Design patterns and code structures used for reference

Code design pattern

1. Single responsibility Principle

In Alamofire, the responsibilities of different classes are clearly divided. SessionManager is responsible for the scenario and configuration of Request, SessionDelegate is responsible for callback of Request results, and Request is responsible for creating URLSessionTask corresponding to Request. When we create our own Manager, in order to be convenient, we will directly put most of the code into the Manager and call it encapsulation, but this will lead to a lot of coupling of the Manager code, and when changing, it will affect the whole body.

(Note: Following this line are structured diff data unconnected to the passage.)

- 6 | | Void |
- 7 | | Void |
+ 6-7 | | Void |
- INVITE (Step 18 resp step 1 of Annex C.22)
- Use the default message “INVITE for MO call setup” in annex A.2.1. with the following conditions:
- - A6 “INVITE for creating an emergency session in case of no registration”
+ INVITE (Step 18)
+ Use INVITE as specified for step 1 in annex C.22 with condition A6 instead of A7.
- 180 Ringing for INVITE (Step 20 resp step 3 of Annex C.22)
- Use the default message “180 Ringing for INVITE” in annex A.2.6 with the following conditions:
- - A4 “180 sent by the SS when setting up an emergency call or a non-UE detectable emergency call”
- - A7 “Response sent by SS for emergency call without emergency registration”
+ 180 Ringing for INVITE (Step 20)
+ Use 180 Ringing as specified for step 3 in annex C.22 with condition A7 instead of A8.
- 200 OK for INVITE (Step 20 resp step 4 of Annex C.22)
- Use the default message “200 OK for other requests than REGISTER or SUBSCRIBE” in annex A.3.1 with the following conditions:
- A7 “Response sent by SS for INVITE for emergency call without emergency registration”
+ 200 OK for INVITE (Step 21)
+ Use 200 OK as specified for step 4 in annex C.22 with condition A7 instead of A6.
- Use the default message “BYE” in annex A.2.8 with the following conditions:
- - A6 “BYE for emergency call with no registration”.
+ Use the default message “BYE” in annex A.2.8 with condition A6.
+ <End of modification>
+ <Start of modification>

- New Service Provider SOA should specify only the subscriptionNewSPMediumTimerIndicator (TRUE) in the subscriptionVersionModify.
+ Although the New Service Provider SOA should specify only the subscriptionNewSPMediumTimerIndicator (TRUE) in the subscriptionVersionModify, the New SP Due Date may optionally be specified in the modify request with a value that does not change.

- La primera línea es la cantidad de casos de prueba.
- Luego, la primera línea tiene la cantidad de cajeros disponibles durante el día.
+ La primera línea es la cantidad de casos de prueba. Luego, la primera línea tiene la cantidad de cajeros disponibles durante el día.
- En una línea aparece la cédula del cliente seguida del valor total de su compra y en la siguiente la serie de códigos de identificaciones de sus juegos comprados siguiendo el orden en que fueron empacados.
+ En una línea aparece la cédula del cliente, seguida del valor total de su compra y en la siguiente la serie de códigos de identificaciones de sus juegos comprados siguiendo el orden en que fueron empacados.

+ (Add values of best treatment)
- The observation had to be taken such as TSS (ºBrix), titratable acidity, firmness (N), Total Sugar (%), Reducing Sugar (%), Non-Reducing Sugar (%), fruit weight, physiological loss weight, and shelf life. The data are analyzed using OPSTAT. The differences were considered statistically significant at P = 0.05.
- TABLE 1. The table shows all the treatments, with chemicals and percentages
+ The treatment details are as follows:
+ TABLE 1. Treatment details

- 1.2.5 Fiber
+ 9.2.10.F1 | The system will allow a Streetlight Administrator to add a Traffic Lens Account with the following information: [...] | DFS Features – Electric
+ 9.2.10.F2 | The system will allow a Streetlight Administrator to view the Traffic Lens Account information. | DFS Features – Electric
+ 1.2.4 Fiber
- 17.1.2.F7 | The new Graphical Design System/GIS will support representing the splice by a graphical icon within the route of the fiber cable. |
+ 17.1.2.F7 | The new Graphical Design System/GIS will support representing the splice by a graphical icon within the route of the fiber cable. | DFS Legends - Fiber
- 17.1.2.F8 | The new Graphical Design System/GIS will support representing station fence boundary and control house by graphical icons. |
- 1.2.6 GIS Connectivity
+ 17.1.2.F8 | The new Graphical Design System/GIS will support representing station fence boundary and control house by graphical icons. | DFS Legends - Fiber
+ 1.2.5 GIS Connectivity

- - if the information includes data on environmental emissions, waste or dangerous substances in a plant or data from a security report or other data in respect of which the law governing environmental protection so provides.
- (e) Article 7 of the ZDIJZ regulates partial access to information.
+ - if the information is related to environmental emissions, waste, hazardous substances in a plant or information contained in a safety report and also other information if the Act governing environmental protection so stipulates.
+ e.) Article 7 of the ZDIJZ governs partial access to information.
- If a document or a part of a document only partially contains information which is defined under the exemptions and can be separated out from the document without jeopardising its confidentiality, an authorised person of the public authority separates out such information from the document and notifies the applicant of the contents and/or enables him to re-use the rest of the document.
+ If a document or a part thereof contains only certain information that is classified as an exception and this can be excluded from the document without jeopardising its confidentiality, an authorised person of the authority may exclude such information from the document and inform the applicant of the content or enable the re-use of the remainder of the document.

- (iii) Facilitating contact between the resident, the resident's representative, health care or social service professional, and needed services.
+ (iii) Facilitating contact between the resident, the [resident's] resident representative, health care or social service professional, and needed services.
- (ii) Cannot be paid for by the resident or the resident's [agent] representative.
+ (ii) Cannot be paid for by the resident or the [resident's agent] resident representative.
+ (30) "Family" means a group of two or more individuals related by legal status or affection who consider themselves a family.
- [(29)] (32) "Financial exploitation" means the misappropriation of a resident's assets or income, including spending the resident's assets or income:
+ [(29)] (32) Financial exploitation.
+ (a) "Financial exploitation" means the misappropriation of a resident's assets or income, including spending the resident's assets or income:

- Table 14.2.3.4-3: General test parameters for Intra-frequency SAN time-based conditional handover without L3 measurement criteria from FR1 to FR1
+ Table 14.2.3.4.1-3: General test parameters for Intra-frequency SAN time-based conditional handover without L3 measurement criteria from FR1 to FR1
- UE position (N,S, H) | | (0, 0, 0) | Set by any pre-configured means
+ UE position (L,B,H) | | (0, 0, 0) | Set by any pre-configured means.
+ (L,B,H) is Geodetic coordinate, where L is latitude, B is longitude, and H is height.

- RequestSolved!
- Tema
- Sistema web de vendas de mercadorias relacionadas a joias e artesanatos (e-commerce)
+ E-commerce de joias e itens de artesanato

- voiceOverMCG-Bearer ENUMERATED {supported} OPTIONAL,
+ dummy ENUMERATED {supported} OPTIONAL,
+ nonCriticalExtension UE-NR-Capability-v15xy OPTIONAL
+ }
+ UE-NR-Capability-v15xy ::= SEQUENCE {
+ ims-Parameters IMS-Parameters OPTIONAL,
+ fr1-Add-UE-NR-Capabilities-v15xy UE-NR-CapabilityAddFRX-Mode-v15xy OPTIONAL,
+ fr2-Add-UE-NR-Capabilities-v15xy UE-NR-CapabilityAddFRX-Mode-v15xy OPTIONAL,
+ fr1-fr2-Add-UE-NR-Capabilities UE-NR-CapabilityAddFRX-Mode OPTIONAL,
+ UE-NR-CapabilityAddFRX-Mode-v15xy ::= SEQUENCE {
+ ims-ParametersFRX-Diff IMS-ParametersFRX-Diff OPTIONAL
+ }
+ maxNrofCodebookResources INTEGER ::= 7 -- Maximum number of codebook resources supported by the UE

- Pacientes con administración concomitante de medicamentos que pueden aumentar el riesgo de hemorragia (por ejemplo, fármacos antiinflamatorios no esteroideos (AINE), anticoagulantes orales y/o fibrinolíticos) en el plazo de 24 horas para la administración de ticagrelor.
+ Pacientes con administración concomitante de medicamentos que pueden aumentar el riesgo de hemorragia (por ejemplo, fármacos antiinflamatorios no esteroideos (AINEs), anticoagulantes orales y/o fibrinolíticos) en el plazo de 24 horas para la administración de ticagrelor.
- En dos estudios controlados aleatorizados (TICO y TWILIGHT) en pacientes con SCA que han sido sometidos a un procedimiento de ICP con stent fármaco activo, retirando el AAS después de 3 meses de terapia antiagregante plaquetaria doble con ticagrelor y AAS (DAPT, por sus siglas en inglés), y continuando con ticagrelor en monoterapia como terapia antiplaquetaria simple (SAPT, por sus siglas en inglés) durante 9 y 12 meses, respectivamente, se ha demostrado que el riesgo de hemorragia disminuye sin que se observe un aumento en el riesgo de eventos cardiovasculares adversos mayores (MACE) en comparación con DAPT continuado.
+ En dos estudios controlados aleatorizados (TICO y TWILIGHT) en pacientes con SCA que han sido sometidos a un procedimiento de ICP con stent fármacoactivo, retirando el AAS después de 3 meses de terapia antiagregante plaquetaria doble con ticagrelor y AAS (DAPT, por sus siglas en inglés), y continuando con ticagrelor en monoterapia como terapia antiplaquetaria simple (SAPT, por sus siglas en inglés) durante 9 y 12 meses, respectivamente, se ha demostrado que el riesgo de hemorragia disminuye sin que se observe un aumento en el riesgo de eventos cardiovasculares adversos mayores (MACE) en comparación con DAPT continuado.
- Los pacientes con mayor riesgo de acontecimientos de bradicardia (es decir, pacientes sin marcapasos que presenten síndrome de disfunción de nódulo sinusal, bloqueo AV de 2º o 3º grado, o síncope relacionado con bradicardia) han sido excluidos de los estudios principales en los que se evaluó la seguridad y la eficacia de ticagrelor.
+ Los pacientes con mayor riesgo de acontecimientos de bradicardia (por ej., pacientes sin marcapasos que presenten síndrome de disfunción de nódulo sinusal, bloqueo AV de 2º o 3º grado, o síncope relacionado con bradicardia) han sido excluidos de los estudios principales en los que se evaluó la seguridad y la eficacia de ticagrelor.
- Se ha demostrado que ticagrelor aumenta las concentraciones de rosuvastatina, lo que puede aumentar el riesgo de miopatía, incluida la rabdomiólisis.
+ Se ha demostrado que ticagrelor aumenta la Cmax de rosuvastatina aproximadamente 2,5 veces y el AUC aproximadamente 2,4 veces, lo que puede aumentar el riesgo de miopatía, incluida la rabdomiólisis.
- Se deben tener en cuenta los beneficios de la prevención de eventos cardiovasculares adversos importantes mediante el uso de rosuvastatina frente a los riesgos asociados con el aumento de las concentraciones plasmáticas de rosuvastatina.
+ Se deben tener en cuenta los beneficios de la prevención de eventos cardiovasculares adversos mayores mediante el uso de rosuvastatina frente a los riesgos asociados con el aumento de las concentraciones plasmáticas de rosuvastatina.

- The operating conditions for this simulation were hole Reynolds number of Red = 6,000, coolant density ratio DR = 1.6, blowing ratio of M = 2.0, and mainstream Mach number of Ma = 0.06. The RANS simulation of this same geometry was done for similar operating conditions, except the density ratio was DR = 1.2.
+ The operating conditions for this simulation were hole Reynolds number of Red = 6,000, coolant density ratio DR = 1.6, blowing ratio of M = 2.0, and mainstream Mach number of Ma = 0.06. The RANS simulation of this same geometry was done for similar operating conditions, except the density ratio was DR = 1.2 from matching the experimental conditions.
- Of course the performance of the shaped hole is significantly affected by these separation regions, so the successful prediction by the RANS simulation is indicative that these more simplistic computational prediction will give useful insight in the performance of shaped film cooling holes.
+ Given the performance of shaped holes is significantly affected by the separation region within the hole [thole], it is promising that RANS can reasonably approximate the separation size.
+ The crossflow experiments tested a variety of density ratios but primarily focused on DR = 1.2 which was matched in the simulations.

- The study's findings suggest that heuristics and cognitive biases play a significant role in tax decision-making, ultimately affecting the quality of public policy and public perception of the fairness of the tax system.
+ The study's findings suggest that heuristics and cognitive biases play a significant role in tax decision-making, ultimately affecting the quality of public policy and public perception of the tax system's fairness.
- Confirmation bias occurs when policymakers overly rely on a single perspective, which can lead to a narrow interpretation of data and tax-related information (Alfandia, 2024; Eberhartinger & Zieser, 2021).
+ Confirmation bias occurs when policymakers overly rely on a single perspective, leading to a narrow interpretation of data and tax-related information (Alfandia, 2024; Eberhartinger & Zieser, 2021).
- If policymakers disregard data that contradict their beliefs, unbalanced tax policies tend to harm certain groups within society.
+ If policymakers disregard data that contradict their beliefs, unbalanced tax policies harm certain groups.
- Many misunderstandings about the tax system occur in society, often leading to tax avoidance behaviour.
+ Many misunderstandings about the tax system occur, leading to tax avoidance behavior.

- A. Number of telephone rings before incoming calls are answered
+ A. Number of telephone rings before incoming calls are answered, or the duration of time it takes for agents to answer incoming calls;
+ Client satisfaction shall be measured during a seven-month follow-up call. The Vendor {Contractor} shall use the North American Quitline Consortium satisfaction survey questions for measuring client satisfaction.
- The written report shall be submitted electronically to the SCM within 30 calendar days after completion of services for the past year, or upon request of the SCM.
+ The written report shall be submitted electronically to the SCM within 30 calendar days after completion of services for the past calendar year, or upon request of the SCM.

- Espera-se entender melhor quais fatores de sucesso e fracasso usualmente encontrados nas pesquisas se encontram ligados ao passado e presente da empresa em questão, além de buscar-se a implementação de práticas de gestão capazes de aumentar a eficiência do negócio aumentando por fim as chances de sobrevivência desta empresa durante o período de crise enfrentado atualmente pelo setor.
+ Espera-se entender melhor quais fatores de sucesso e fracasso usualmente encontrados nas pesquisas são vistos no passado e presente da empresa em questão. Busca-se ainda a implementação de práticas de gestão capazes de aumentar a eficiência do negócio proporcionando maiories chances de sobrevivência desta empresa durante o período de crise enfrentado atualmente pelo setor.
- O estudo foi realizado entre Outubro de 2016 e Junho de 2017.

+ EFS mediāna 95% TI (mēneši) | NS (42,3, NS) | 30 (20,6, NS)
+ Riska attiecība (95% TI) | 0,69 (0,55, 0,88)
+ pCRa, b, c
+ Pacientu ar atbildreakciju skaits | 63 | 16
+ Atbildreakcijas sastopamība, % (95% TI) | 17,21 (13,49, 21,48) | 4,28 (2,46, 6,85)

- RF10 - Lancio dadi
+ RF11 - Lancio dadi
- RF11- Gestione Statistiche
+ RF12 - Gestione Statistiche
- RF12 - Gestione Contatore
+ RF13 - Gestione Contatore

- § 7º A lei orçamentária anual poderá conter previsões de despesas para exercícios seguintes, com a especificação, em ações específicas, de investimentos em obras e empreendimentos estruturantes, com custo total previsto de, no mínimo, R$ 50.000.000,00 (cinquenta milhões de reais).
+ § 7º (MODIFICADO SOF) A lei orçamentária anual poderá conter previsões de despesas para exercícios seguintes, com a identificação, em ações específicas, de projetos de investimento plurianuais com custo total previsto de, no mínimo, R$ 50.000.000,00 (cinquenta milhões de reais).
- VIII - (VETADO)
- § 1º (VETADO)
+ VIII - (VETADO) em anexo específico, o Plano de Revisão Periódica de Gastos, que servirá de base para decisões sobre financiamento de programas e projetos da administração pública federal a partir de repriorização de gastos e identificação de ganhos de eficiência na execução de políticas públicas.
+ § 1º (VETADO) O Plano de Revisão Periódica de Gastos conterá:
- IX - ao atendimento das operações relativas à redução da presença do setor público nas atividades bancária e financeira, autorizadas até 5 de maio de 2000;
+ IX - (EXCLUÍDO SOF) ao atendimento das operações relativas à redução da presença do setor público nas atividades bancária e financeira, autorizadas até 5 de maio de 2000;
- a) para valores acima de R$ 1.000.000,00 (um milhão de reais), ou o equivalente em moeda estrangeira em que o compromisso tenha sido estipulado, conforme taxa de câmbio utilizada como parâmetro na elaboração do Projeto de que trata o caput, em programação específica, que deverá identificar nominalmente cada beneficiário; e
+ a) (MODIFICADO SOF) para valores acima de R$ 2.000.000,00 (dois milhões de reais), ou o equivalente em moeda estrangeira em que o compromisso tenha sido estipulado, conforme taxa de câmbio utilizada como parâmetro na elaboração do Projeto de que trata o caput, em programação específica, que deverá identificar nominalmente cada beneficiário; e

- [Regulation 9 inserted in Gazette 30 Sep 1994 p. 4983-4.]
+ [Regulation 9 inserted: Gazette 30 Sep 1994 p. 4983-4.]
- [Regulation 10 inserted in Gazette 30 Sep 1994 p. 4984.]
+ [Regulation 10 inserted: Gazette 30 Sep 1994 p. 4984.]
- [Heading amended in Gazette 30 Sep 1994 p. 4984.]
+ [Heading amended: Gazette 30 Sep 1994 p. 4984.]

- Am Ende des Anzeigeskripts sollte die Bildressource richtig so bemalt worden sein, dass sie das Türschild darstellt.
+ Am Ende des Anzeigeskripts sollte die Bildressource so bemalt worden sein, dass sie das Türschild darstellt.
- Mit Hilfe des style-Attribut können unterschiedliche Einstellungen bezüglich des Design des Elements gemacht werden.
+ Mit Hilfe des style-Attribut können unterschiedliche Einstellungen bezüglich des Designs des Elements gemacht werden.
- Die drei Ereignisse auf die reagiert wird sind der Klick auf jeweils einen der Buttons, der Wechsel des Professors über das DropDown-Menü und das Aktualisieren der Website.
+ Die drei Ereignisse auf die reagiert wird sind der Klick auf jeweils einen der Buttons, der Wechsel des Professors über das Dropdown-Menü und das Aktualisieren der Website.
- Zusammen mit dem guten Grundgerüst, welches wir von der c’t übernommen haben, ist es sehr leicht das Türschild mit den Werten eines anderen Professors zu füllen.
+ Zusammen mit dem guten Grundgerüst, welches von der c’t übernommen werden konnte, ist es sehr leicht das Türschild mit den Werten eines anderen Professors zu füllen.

2. Interface oriented programming

Alamofire, use a lot of interface, for example, URLEncoding, RequestAdapter, URLRequestConvertible, DataResponseSerializerProtocol, etc. As a third-party library, using protocols instead of inheritance increases the readability and extensibility of the code. Protocol oriented benefits:

• In Swfit, you cannot inherit multiple classes. Protocols can inherit multiple classes.
• The interface is more readable.
• More componentized code, less code dependencies, better extensibility.
• Facilitate unit testing.
• Better separation of code responsibilities to avoid excessive concentration of responsibilities.

The function

1. Provides the implementation of network request retry.

When a request fails, the RequestRetrier is invoked to decide whether to retry the request. Revalidation of OAuth can be implemented with RequestAdapter. Retrying and Adapting

2. Chain call

Alamofire uses a lot of chained calls, such as: Request ().validate().response().downloadProgress()

When Alamofire calls a method, the method will return to the type itself. At the same time, because the request is asynchronous, the actual function code is not executed immediately, but saved in the request and called when the result is returned. For example: request().validate().response().downloadProgress()

• Request () initiates the request, but note that the request is returned asynchronously.
• Validate (), which validates the status of the request result, since the request has just been initiated and has not been returned, there is no way to validate the request. So calling validate() actually does this:validations.append(validationExecution)Validation methods are saved and not executed.
• Response (), the same call is executeddelegate.queue.addOperation { }Add the action to the TaskDelegate’s queue
• DownloadProgress (), which, when called, is assigned todataDelegate.progressHandler = (closure, queue)

As you can see, when all of the above calls are done, you are actually just sending a network request and assigning or adding all the operations that need to be done during the callback. When the request receives the data, the above operations are invoked one by one. For example, delegate.queue. IsSuspend = true at the start of the request, and delegate.queue. IsSuspend = false at the end of the request. The successful callbacks of previously added requests are executed one by one.

The advantage of chain calls is that for scenarios with a large number of callbacks, chain calls are much easier to read and do not result in code nested in a bunch of {} lines that are indistinguishable.